EXERCISE: Give back every record below word for word, with the pictures omitted.

RECORDS PROVIDED:
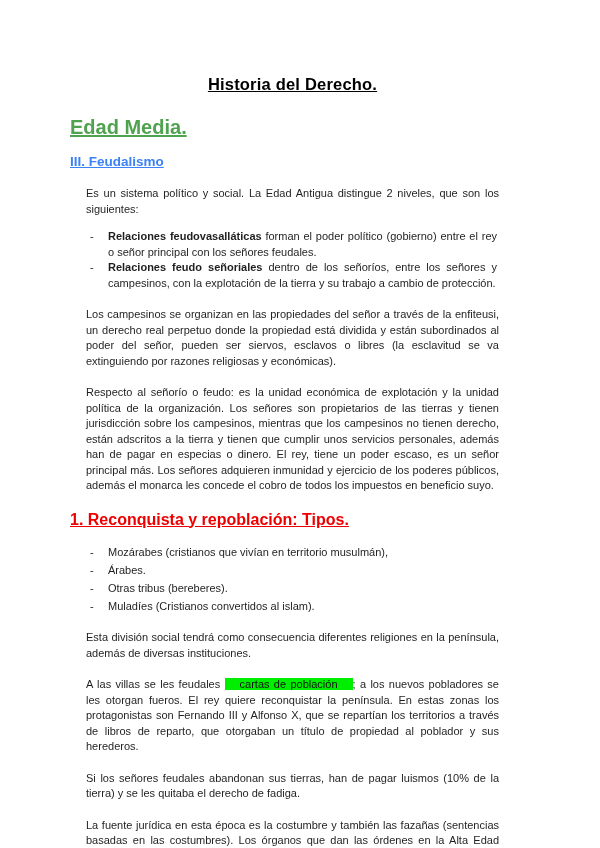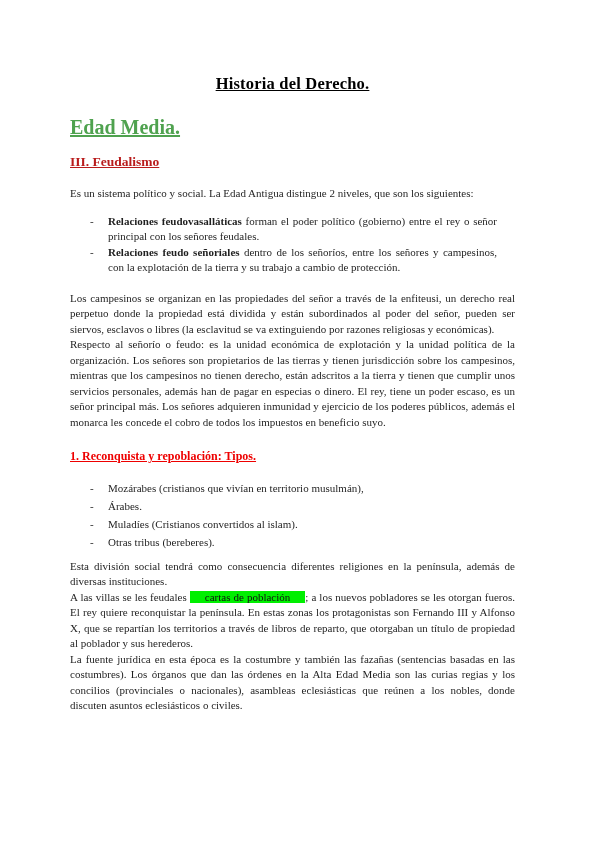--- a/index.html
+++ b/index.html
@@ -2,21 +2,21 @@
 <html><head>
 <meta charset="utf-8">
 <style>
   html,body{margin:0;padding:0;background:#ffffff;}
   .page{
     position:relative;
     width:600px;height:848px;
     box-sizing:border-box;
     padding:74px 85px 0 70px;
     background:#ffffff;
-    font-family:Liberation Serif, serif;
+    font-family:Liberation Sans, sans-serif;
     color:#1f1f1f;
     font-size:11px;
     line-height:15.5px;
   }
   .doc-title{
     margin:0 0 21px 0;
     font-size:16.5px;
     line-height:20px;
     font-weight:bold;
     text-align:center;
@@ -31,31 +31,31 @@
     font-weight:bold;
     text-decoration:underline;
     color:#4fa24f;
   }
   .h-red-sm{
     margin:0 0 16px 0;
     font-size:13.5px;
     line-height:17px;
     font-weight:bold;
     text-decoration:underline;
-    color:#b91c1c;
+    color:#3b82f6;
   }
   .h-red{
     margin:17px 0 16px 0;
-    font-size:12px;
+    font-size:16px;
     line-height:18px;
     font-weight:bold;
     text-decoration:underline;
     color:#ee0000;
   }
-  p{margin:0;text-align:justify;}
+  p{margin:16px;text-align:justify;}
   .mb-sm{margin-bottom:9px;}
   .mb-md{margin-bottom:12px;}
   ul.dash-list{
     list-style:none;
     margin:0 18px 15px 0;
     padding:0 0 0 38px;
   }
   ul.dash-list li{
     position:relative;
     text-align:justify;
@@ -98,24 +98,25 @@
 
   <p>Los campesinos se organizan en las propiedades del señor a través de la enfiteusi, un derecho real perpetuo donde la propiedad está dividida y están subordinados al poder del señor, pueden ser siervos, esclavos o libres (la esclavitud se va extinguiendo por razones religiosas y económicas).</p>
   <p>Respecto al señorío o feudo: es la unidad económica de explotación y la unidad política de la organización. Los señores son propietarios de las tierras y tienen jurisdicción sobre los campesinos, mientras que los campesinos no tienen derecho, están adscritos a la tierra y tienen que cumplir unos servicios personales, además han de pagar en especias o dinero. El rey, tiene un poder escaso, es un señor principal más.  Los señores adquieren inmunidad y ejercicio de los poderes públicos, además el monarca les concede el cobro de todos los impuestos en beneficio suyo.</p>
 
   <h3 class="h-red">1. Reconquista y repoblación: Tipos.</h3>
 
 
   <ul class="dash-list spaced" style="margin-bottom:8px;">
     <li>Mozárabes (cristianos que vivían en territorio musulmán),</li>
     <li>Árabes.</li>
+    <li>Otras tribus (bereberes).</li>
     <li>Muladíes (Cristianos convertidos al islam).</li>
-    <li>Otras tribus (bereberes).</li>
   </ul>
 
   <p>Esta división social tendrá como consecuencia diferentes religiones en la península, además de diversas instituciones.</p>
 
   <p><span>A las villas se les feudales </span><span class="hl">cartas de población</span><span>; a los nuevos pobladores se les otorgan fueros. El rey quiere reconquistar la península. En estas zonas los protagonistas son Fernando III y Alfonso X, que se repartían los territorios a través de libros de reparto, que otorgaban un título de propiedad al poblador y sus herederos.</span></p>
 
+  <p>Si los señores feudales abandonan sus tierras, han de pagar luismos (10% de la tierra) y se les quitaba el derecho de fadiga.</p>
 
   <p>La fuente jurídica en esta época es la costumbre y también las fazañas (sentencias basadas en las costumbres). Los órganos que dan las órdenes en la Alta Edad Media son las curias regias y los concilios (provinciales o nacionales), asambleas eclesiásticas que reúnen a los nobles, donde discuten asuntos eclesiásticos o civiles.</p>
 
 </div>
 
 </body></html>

EXERCISE OUTPUT:
--- a/index.html
+++ b/index.html
@@ -2,21 +2,21 @@
 <html><head>
 <meta charset="utf-8">
 <style>
   html,body{margin:0;padding:0;background:#ffffff;}
   .page{
     position:relative;
     width:600px;height:848px;
     box-sizing:border-box;
     padding:74px 85px 0 70px;
     background:#ffffff;
-    font-family:Liberation Serif, serif;
+    font-family:Liberation Sans, sans-serif;
     color:#1f1f1f;
     font-size:11px;
     line-height:15.5px;
   }
   .doc-title{
     margin:0 0 21px 0;
     font-size:16.5px;
     line-height:20px;
     font-weight:bold;
     text-align:center;
@@ -31,31 +31,31 @@
     font-weight:bold;
     text-decoration:underline;
     color:#4fa24f;
   }
   .h-red-sm{
     margin:0 0 16px 0;
     font-size:13.5px;
     line-height:17px;
     font-weight:bold;
     text-decoration:underline;
-    color:#b91c1c;
+    color:#3b82f6;
   }
   .h-red{
     margin:17px 0 16px 0;
-    font-size:12px;
+    font-size:16px;
     line-height:18px;
     font-weight:bold;
     text-decoration:underline;
     color:#ee0000;
   }
-  p{margin:0;text-align:justify;}
+  p{margin:16px;text-align:justify;}
   .mb-sm{margin-bottom:9px;}
   .mb-md{margin-bottom:12px;}
   ul.dash-list{
     list-style:none;
     margin:0 18px 15px 0;
     padding:0 0 0 38px;
   }
   ul.dash-list li{
     position:relative;
     text-align:justify;
@@ -98,24 +98,25 @@
 
   <p>Los campesinos se organizan en las propiedades del señor a través de la enfiteusi, un derecho real perpetuo donde la propiedad está dividida y están subordinados al poder del señor, pueden ser siervos, esclavos o libres (la esclavitud se va extinguiendo por razones religiosas y económicas).</p>
   <p>Respecto al señorío o feudo: es la unidad económica de explotación y la unidad política de la organización. Los señores son propietarios de las tierras y tienen jurisdicción sobre los campesinos, mientras que los campesinos no tienen derecho, están adscritos a la tierra y tienen que cumplir unos servicios personales, además han de pagar en especias o dinero. El rey, tiene un poder escaso, es un señor principal más.  Los señores adquieren inmunidad y ejercicio de los poderes públicos, además el monarca les concede el cobro de todos los impuestos en beneficio suyo.</p>
 
   <h3 class="h-red">1. Reconquista y repoblación: Tipos.</h3>
 
 
   <ul class="dash-list spaced" style="margin-bottom:8px;">
     <li>Mozárabes (cristianos que vivían en territorio musulmán),</li>
     <li>Árabes.</li>
+    <li>Otras tribus (bereberes).</li>
     <li>Muladíes (Cristianos convertidos al islam).</li>
-    <li>Otras tribus (bereberes).</li>
   </ul>
 
   <p>Esta división social tendrá como consecuencia diferentes religiones en la península, además de diversas instituciones.</p>
 
   <p><span>A las villas se les feudales </span><span class="hl">cartas de población</span><span>; a los nuevos pobladores se les otorgan fueros. El rey quiere reconquistar la península. En estas zonas los protagonistas son Fernando III y Alfonso X, que se repartían los territorios a través de libros de reparto, que otorgaban un título de propiedad al poblador y sus herederos.</span></p>
 
+  <p>Si los señores feudales abandonan sus tierras, han de pagar luismos (10% de la tierra) y se les quitaba el derecho de fadiga.</p>
 
   <p>La fuente jurídica en esta época es la costumbre y también las fazañas (sentencias basadas en las costumbres). Los órganos que dan las órdenes en la Alta Edad Media son las curias regias y los concilios (provinciales o nacionales), asambleas eclesiásticas que reúnen a los nobles, donde discuten asuntos eclesiásticos o civiles.</p>
 
 </div>
 
 </body></html>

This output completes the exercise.